I see a white coat or stethoscope or blood pressure cuff or chart or even smell rubbing alcohol, and my body reacts as if they are conspiring to kill me. Ordinarily I would call this a delusion, but I don't know - it sure seemed like they were itching to watch me collapse and decompose right there in front of them, and how many times should a person have to cry help?

Some of them even had smirks on their faces while doing it.

We're living in a dangerous world right now. Doctors come out of medical school, all proud that they have completed the grueling training, hardwired to fix people and make some money doing so, but essentially they've been brainwashed.

Brainwashed to believe everything they were taught in medical school was carved into stone as trustworthy and true.

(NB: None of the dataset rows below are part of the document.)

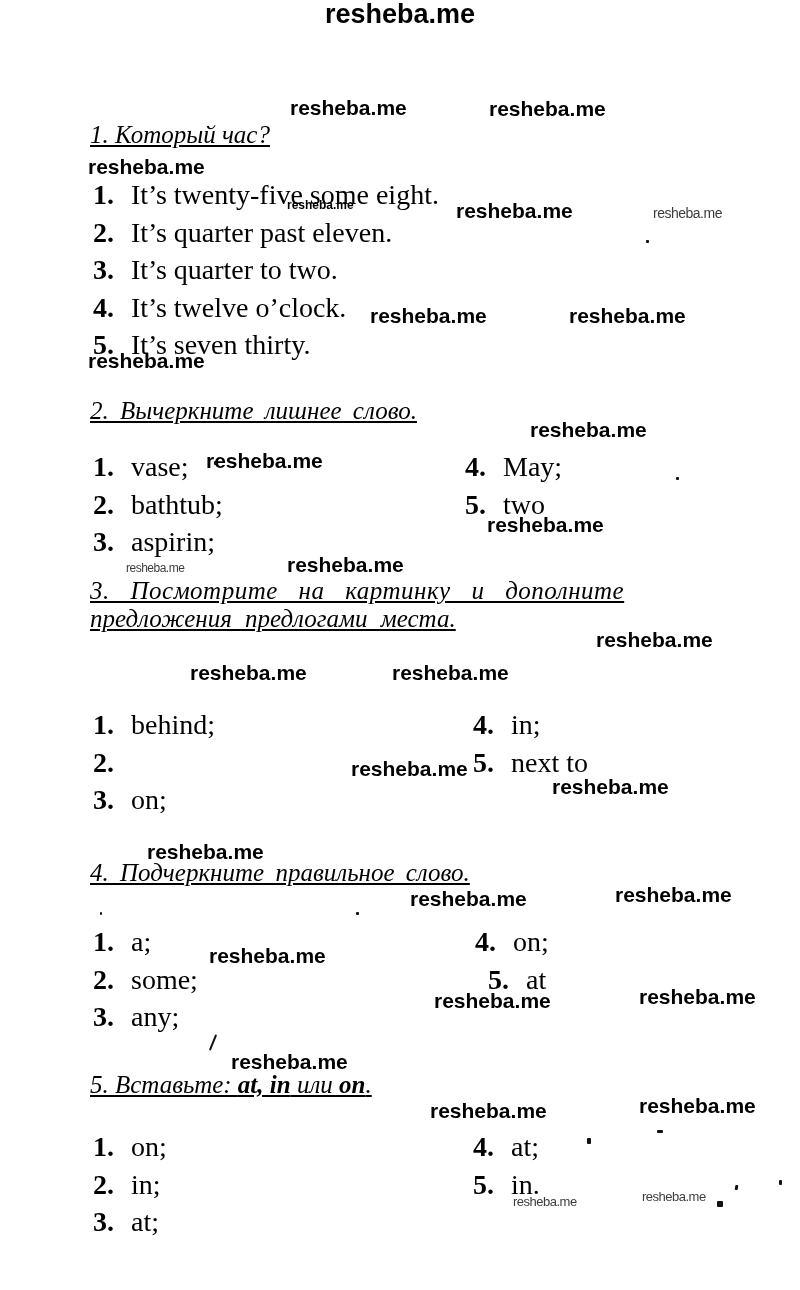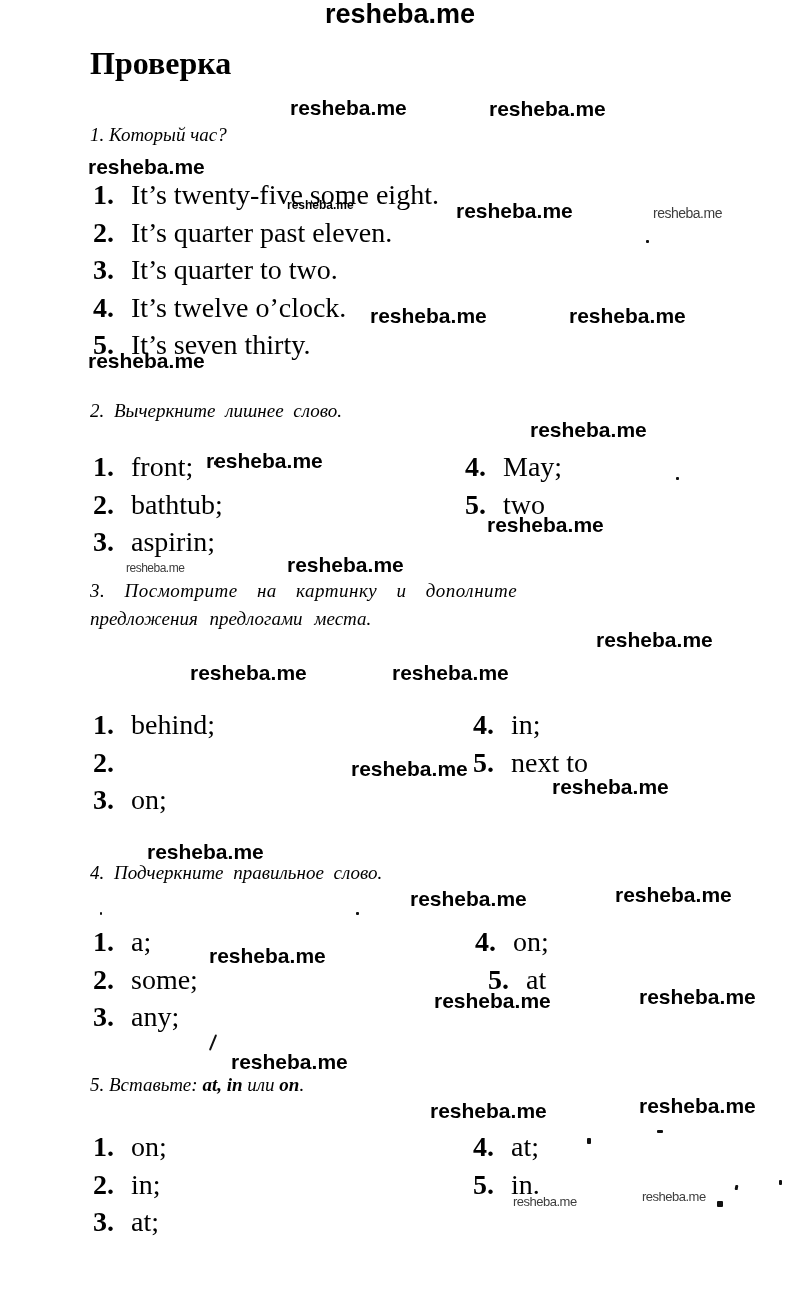--- a/index.html
+++ b/index.html
@@ -94,7 +94,6 @@
       <div class="mark" style="left: 717px; top: 1201px; width: 6px; height: 6px;"></div>
     </div>
 
-  <div class="title">Проверка</div>
 
   <div class="sec-h" id="s1h">1. Который час?</div>
   <div class="list" id="s1l">

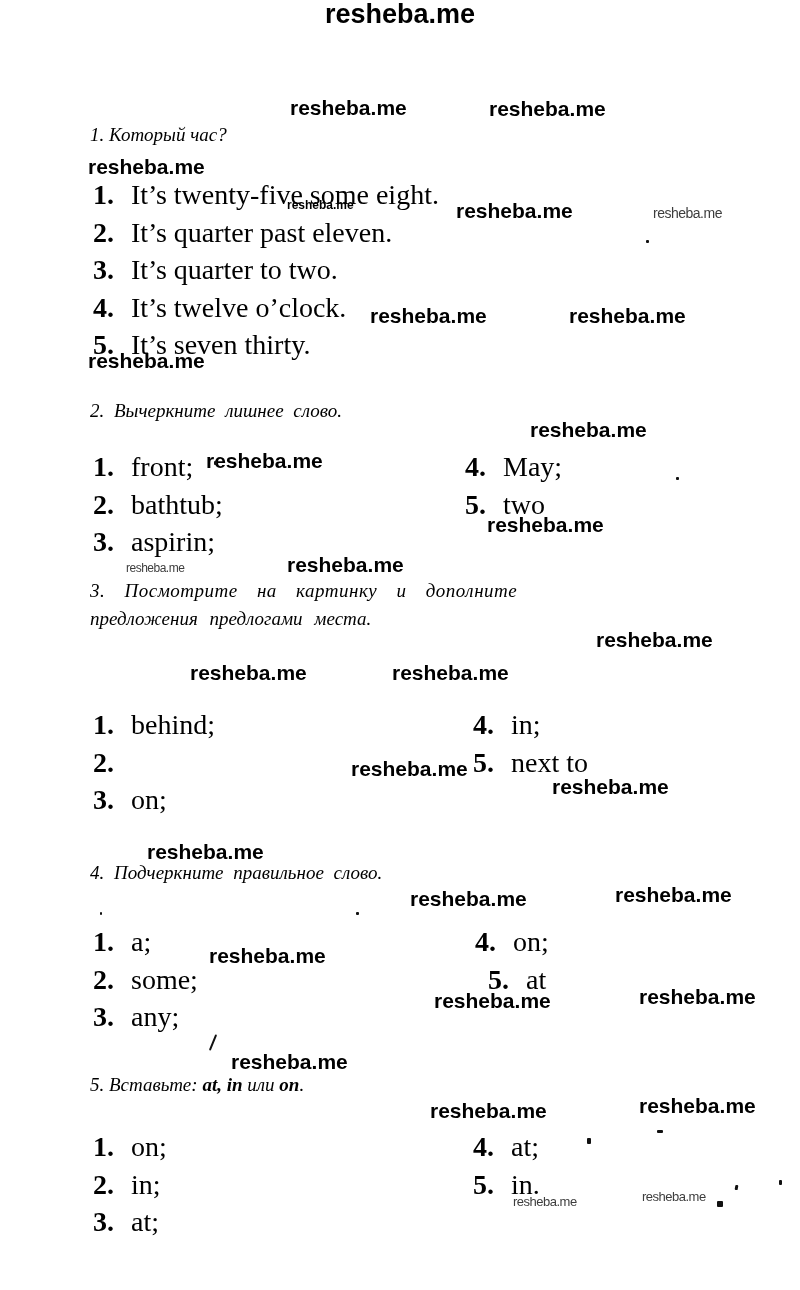--- a/index.html
+++ b/index.html
@@ -16,7 +16,7 @@
   .wm.centered{left:0;right:0;text-align:center;}
   
   .title{position:absolute;left:90px;top:46px;font-size:32px;font-weight:bold;line-height:34px;}
-  .sec-h{position:absolute;font-style:italic;font-size:19px;line-height:34px;white-space:nowrap;}
+  .sec-h{position:absolute;font-style:italic;font-size:25px;line-height:34px;white-space:nowrap;text-decoration:underline;}
   #s1h{left:90px;top:118px;}
   #s2h{left:90px;top:394px;word-spacing:5px;}
   #s3h1{left:90px;top:574px;word-spacing:14px;letter-spacing:0.5px;}

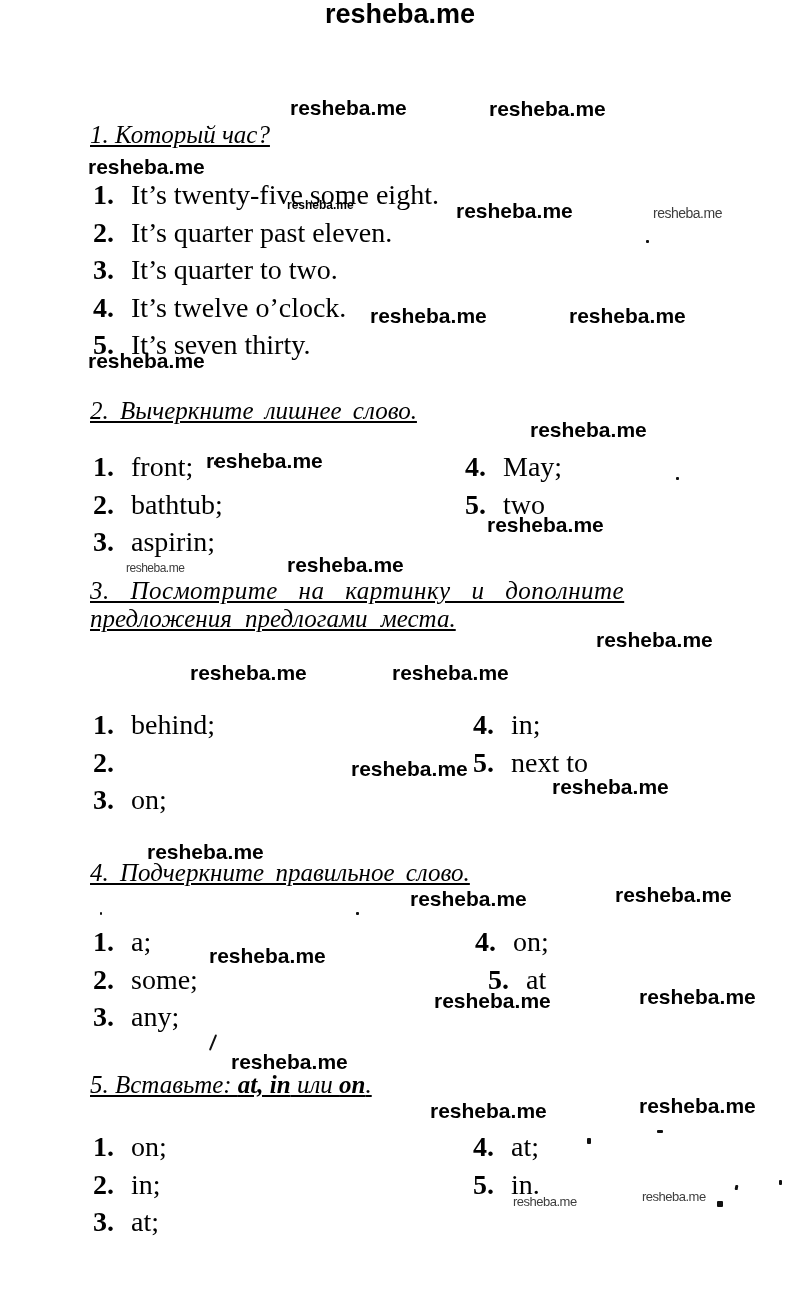--- a/index.html
+++ b/index.html
@@ -123,7 +123,7 @@
   <div class="list" id="s2l">
       <div class="row">
         <span class="num">1.</span>
-        <span>front;</span>
+        <span>vase;</span>
       </div>
       <div class="row">
         <span class="num">2.</span>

I read an article once, written by a doctor, which claimed that only like 20 percent (it may have even been been 10) of what they learn in medical school is true 10 years later. Sorry, but that isn't statistically very comforting.

I could respect the medical establishment if they would, first, stop claiming that everything in the books right now is true and complete, and humble themselves to admit, they don't know anything for sure - even what they think they know to be true.

And secondly, if they would allow input from people like me, who could, in spite of my lack of a degree, teach them a few things about how my Lyme symptoms seem to increase whenever, for example, I go to visit my sister who happens to have a cell phone mast sitting in her backyard.

I don't think it's right that 'only' doctors and 'only' researchers are allowed to find causes and cures for diseases. I have a brain, too - and it's pretty amazing that the only part of my brain that hasn't suffered injury is the part that knows that EMFs/RFs - some combination of them - are responsible for my chronic Lyme.